Theoretical lines and slopes

This link from logs to lines is going to be used a lot when we set up models of growth, so that we can draw out what they imply. Now, rather than starting with data, we’re going to start with a model. Let’s say that our model of the economy is that GDP is determined by this equation

\[Y(t) = A(t)\]

or that total GDP depends on the size of some variable $A$. A might represent productivity, but it isn’t relevant at the moment. What our model also has to tell us is how $A$ changes over time. So let’s say we assume that $A$ has exponential growth with a constant growth rate of $g_A$. From the section on exponential growth we know that we can write

\[A(t) = (1+g_A)^t A(0).\]

Now, go back to the original expression for GDP and take logs,

\[\ln Y(t) = \ln A(t).\]

Take logs of the expressions for $A(t)$ as well, and plug into this to get

\[\ln Y(t) = t \ln (1+g_A) + \ln A(0).\]

One last thing to assume. Let’s say that $g_A$ is small, so we can use this approximation,

\[\ln Y(t) = \ln A(0) + g_A t\]

What is this? It’s the equation for a line graphing the log of GDP against time, t. The y-variable is $\ln Y(t)$. The x-variable is $t$. What is the slope? $g_A$, or the growth rate of productivity. What is the intercept of this line? $\ln A(0)$, or the log value of the initial value of productivity.

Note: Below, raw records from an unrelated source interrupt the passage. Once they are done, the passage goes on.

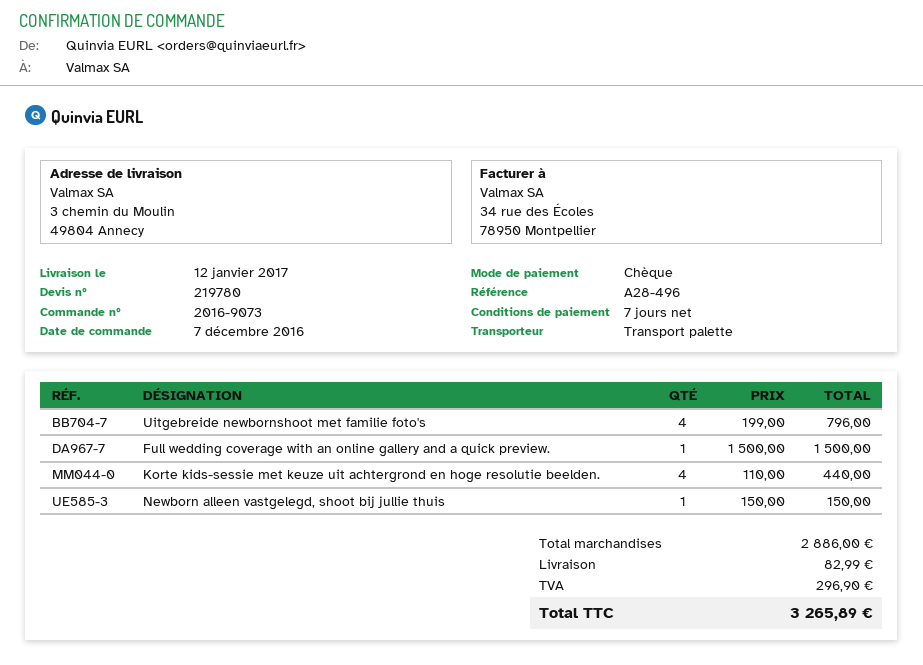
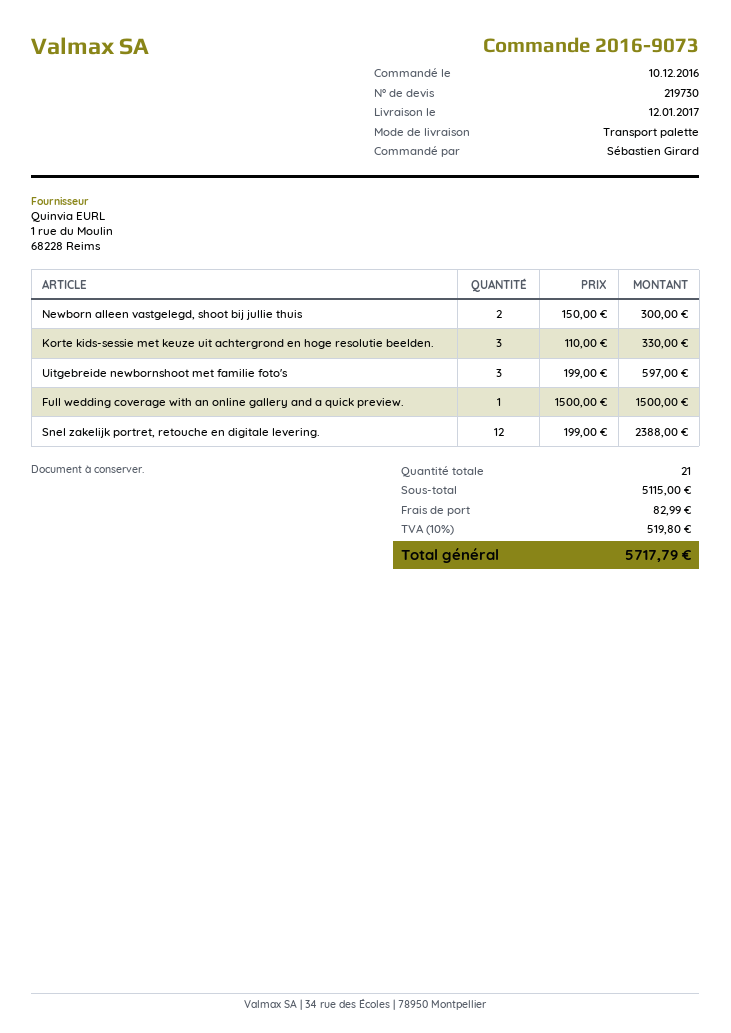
quote number: 219780 -> 219730
order date: 2016-12-07 -> 2016-12-10
Uitgebreide newbornshoot met familie foto's: 4 x 199.00 = 796.00 -> 3 x 199.00 = 597.00
Korte kids-sessie met keuze uit achtergrond en hoge resolutie beelden.: 4 x 110.00 = 440.00 -> 3 x 110.00 = 330.00
Newborn alleen vastgelegd, shoot bij jullie thuis: 1 x 150.00 = 150.00 -> 2 x 150.00 = 300.00
Snel zakelijk portret, retouche en digitale levering.: none -> 12 x 199.00 = 2388.00
subtotal: 2886.00 -> 5115.00
tax: 296.90 -> 519.80
total: 3265.89 -> 5717.79

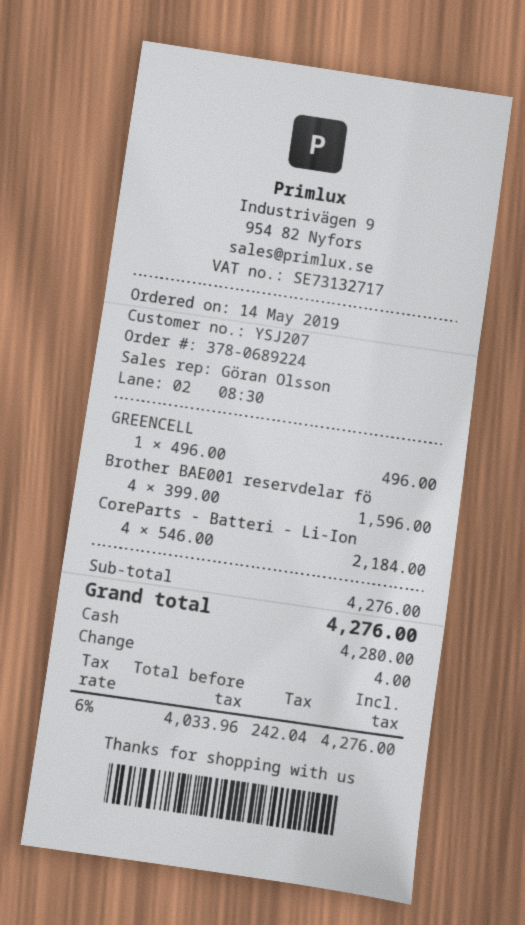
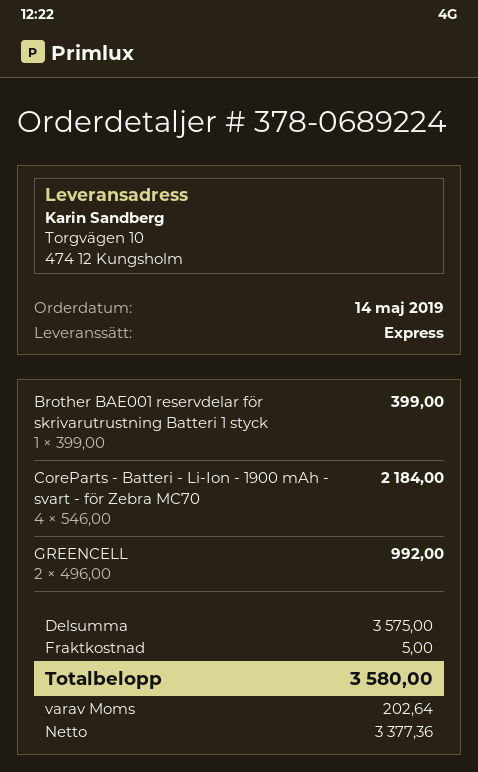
GREENCELL: 1 x 496.00 = 496.00 -> 2 x 496.00 = 992.00
Brother BAE001 reservdelar fö: 4 x 399.00 = 1596.00 -> 1 x 399.00 = 399.00
subtotal: 4276.00 -> 3575.00
shipping: none -> 5.00
net: 4033.96 -> 3377.36
tax: 242.04 -> 202.64
total: 4276.00 -> 3580.00

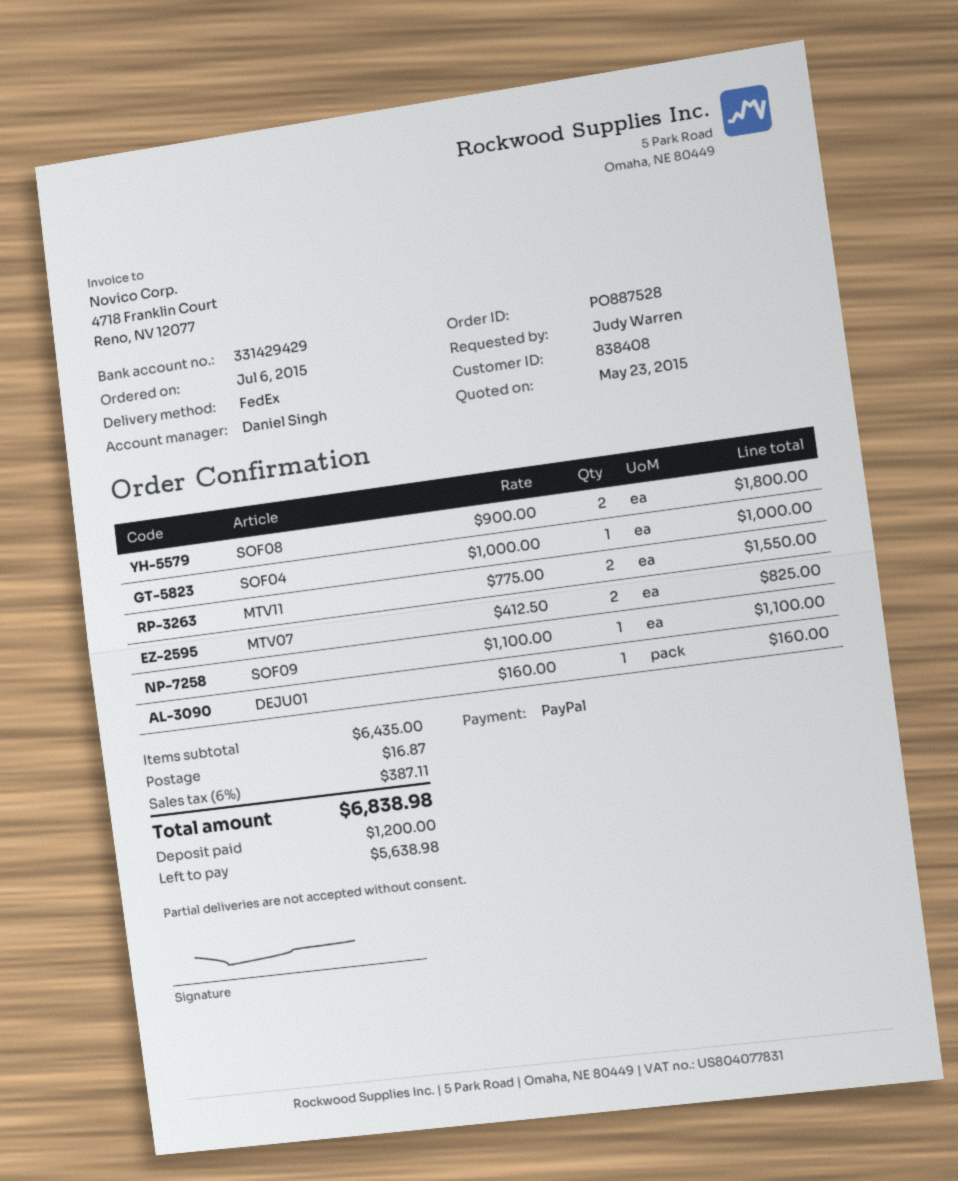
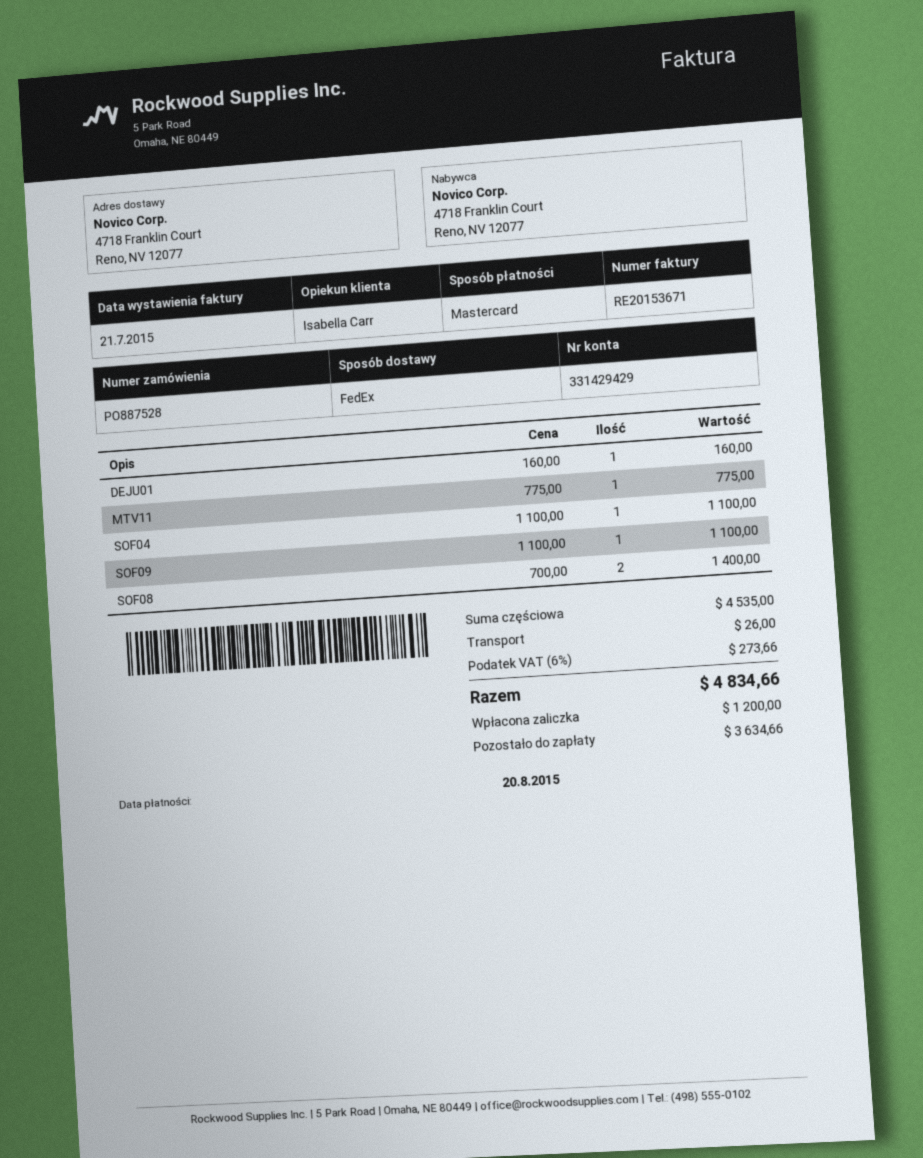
sales rep: Daniel Singh -> Isabella Carr
payment method: PayPal -> Mastercard
SOF08: 2 x 900.00 = 1800.00 -> 2 x 700.00 = 1400.00
SOF04: 1 x 1000.00 = 1000.00 -> 1 x 1100.00 = 1100.00
MTV11: 2 x 775.00 = 1550.00 -> 1 x 775.00 = 775.00
MTV07: 2 x 412.50 = 825.00 -> none
subtotal: 6435.00 -> 4535.00
shipping: 16.87 -> 26.00
tax: 6% = 387.11 -> 6% = 273.66
total: 6838.98 -> 4834.66
balance: 5638.98 -> 3634.66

We’ve taken our model of the economy and used it to construct an equation that tells us how to graph log GDP over time. It tells us what the slope of that line is, meaning it tells us the growth rate of GDP. And it tells us what the intercept of that line, meaning it tells us about the level of GDP.

The theoretical line we have is general, meaning it could replicate any constant growth GDP over time if we just give it the right values for $A(0)$ and $g_A$. We can give those two values a lot more economic intuition, and we will in the rest of the study guide. But for the moment realize that we can construct a theoretical line that can capture constant growth of GDP without too much trouble.

Note that it isn’t really relevant that the x-axis is labelled from 0 to 10. If you wanted to think of these as years, then you could easily add 2020 to each of them, and think of the line as showing GDP from 2020 to 2030. Or use any other initial year you want.